(PROVIDED DATA begins)

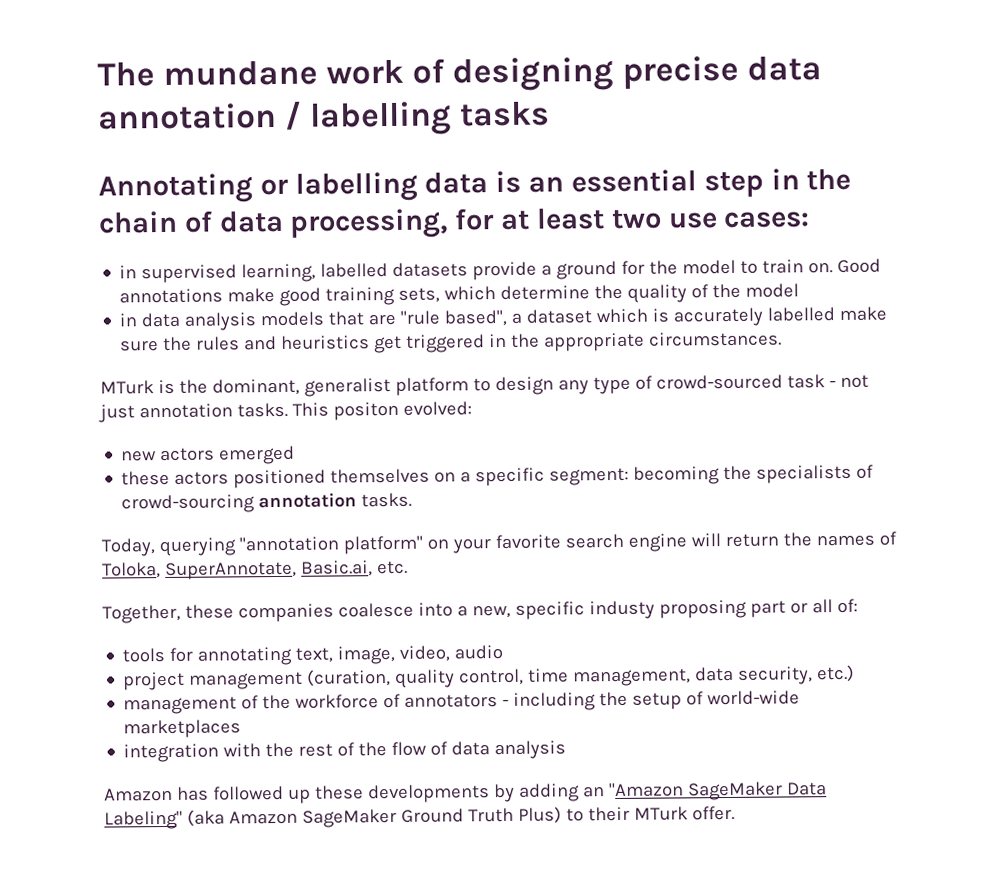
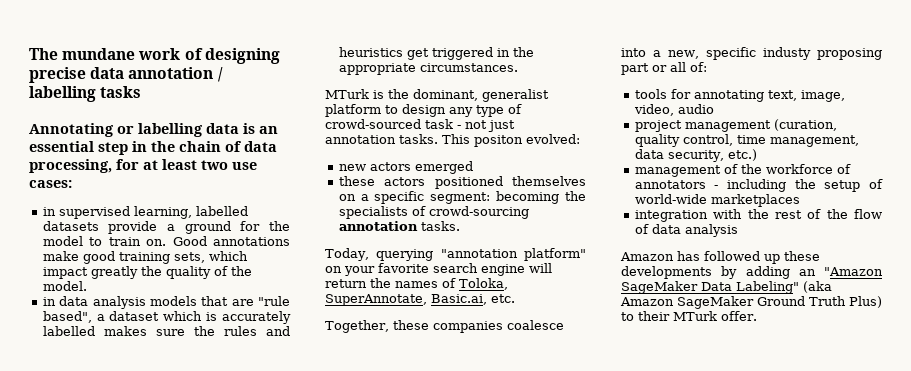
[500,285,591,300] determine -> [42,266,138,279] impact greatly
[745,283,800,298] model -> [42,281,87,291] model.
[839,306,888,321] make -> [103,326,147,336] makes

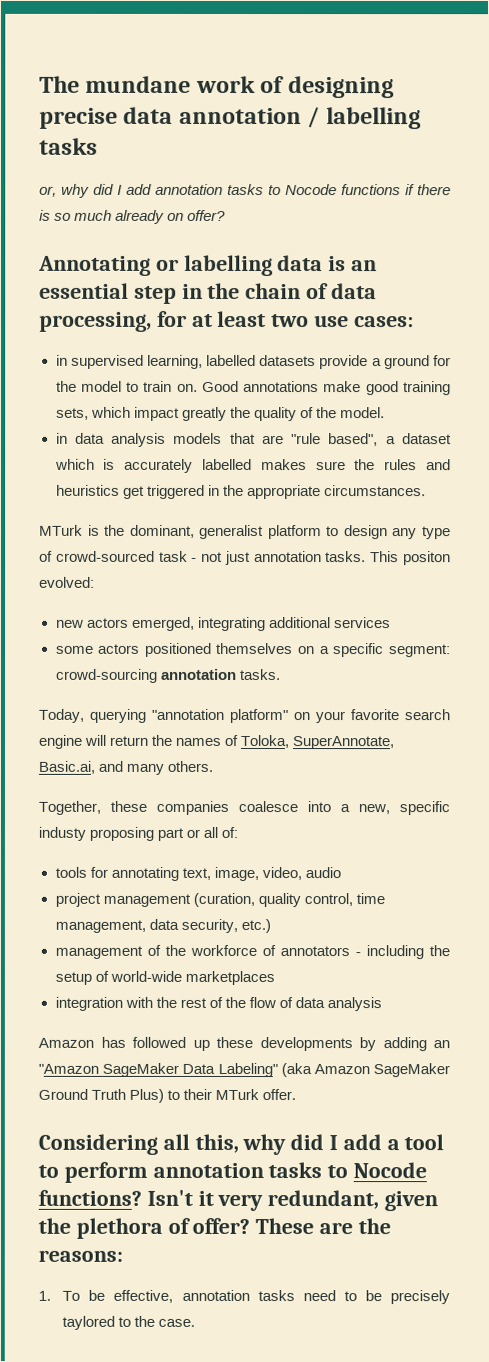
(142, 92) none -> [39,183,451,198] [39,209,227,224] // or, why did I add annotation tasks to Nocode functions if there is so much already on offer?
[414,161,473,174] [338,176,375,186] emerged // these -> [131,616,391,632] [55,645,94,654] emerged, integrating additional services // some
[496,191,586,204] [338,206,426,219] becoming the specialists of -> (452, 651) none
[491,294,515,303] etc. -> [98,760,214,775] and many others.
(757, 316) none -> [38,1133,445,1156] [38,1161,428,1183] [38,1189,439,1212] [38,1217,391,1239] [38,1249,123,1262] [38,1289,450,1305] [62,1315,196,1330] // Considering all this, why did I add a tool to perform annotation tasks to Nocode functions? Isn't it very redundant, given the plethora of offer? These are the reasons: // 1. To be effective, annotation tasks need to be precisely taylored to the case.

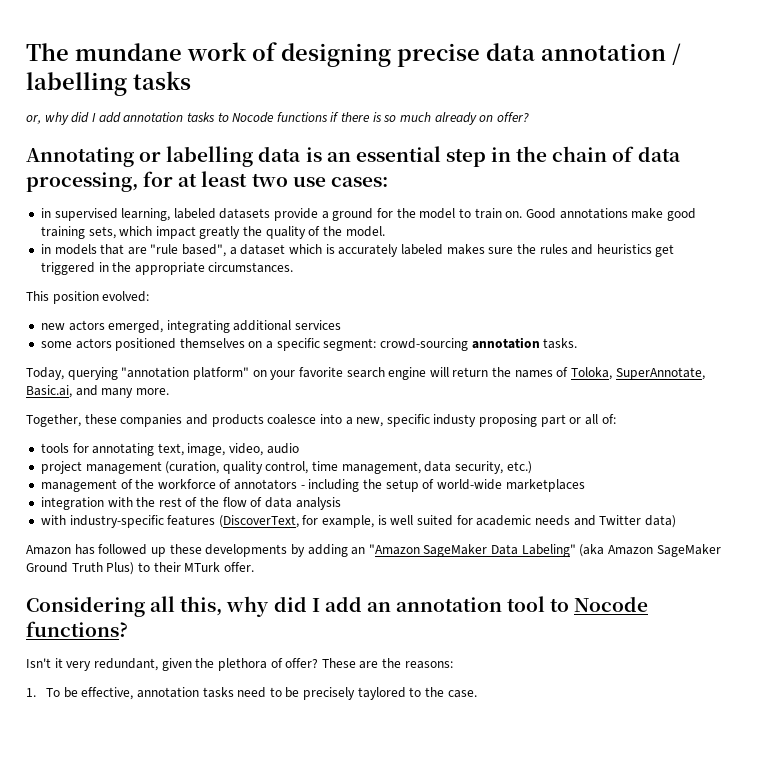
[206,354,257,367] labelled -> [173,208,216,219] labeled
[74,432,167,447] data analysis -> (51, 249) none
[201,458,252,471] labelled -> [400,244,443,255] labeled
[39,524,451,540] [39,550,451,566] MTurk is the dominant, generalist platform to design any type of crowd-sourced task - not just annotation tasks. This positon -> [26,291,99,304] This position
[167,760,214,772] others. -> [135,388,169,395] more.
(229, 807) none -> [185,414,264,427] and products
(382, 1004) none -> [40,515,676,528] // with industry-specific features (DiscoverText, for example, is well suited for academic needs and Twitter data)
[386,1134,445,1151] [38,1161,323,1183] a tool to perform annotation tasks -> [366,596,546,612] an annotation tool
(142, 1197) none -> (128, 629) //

(PROVIDED DATA ends)
(PROVIDED DATA begins)

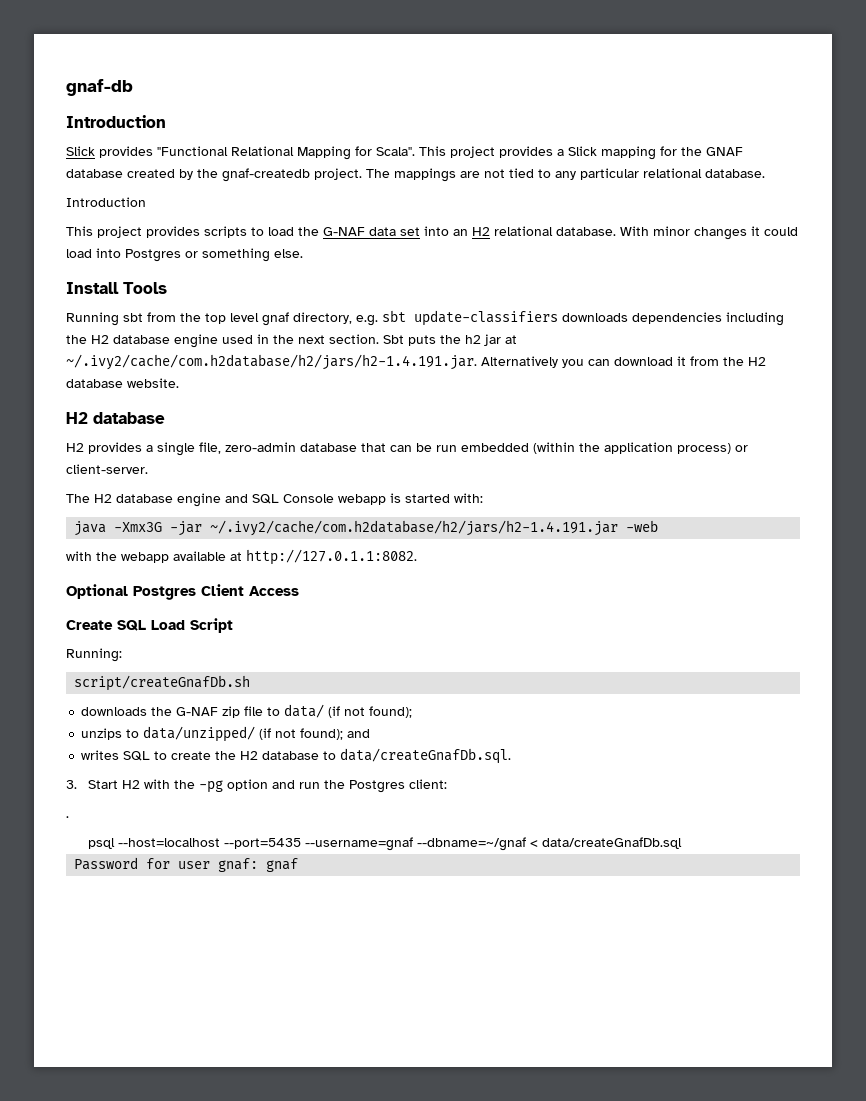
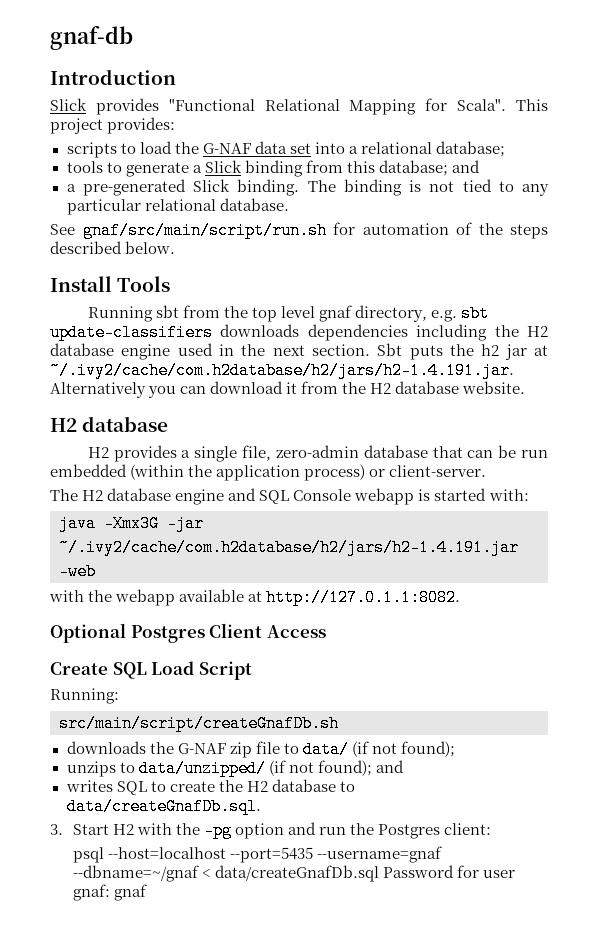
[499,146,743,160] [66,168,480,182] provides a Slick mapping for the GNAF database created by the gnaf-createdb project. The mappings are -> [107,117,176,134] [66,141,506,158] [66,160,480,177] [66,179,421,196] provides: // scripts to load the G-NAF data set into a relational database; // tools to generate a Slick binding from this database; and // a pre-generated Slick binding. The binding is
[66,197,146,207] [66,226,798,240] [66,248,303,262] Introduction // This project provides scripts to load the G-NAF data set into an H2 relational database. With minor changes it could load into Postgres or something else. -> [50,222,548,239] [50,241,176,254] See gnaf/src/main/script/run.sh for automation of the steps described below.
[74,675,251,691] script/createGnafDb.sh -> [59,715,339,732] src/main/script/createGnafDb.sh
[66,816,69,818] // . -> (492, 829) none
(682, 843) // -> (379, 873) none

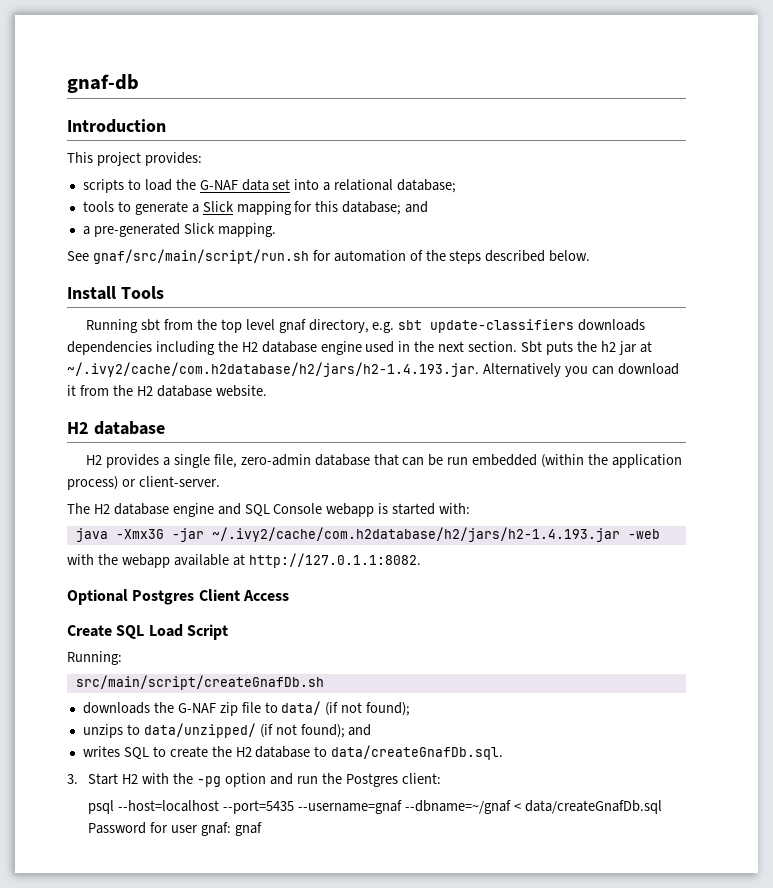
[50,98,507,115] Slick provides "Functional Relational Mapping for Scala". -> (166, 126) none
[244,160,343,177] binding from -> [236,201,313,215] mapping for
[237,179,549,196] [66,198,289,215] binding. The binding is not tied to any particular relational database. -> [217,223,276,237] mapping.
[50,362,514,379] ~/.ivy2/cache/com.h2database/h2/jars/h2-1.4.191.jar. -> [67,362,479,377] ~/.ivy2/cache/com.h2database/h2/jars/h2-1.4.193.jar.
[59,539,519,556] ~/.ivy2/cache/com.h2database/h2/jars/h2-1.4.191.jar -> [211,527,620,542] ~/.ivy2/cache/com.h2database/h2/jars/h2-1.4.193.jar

(PROVIDED DATA ends)
(PROVIDED DATA begins)

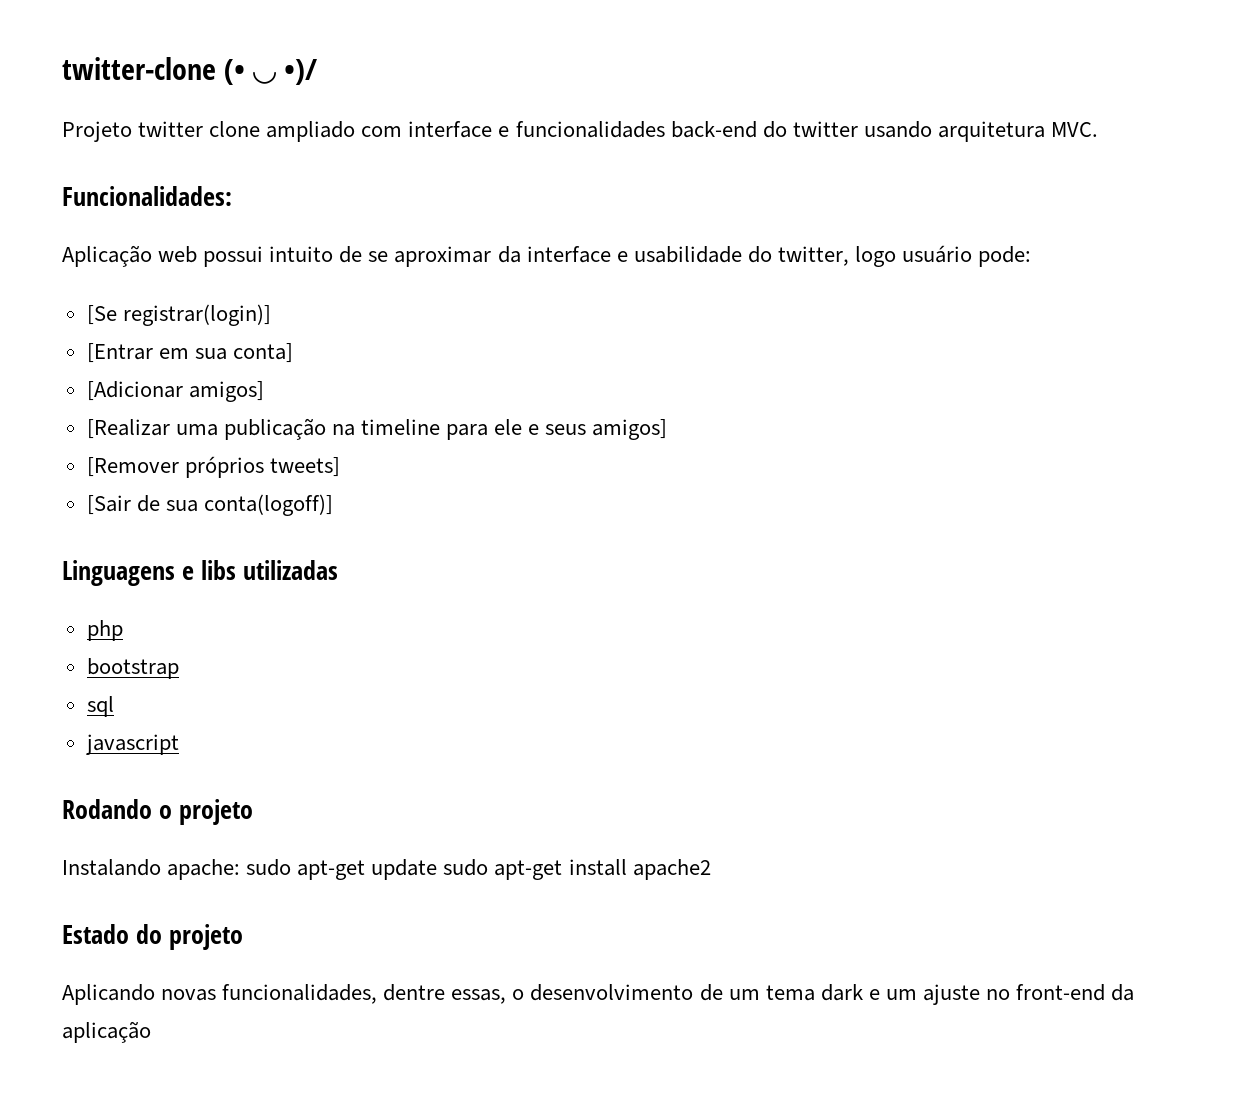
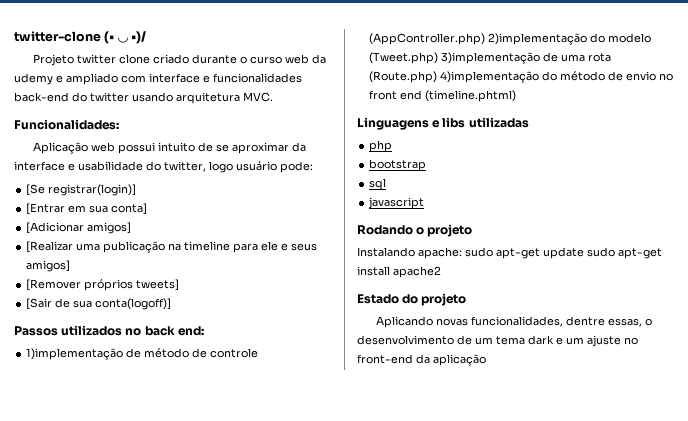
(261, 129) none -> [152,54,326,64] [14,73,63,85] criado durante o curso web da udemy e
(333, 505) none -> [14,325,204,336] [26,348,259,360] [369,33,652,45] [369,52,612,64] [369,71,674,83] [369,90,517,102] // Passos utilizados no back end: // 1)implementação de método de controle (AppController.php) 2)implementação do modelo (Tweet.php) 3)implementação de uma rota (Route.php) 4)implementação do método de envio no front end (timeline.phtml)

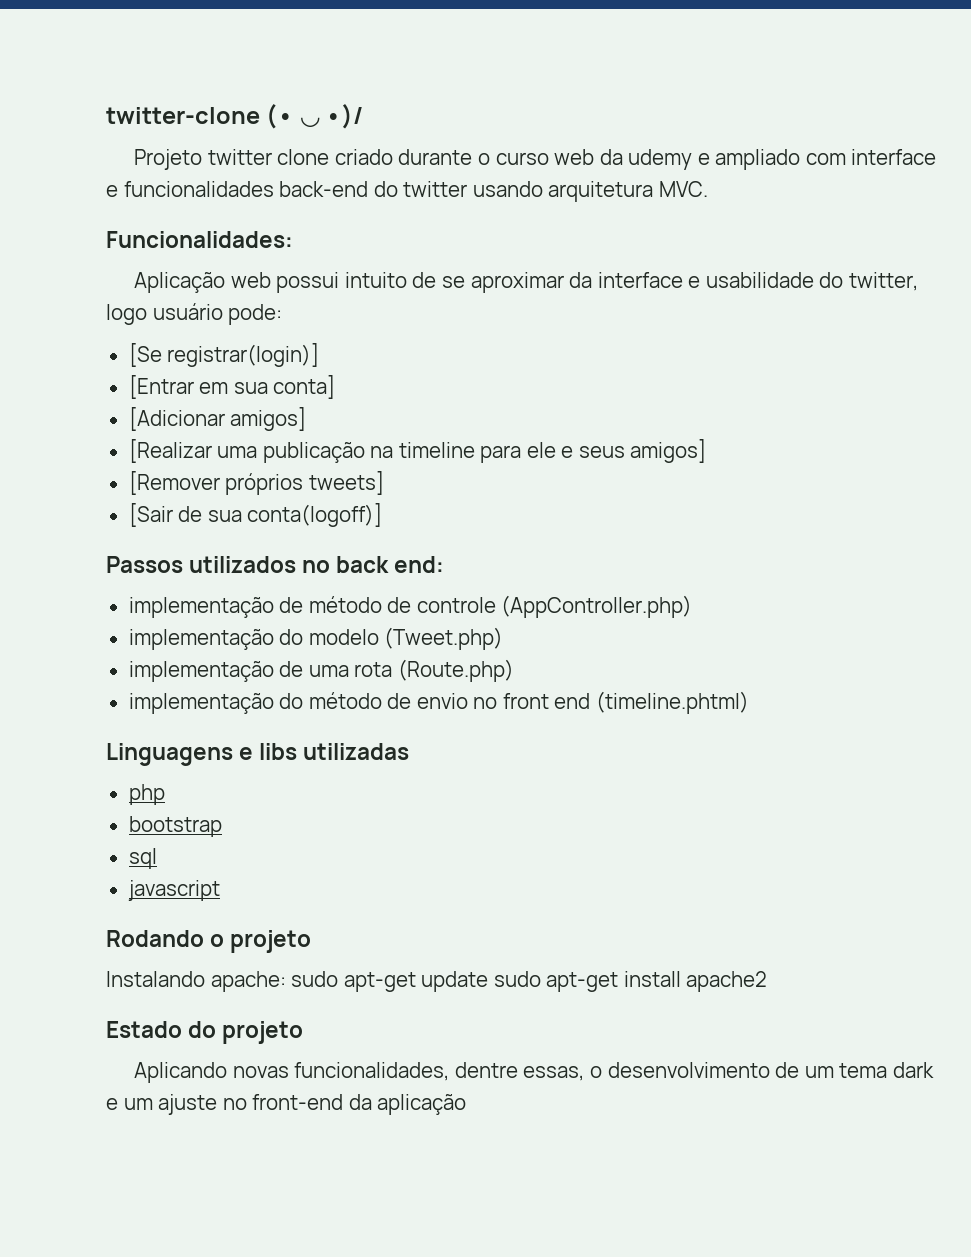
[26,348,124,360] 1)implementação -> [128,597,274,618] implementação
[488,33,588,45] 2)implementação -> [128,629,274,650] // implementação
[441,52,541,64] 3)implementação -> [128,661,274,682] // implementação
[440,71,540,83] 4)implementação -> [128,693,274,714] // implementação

(PROVIDED DATA ends)

# EXERCISE DETAILS:
In the listing above, find the line with "[206,354,257,367] labelled ->" and the line with "[201,458,252,471] labelled ->". Output those two lines and every line between them, exactly as written.

# RESULT BELOW:
[206,354,257,367] labelled -> [173,208,216,219] labeled
[74,432,167,447] data analysis -> (51, 249) none
[201,458,252,471] labelled -> [400,244,443,255] labeled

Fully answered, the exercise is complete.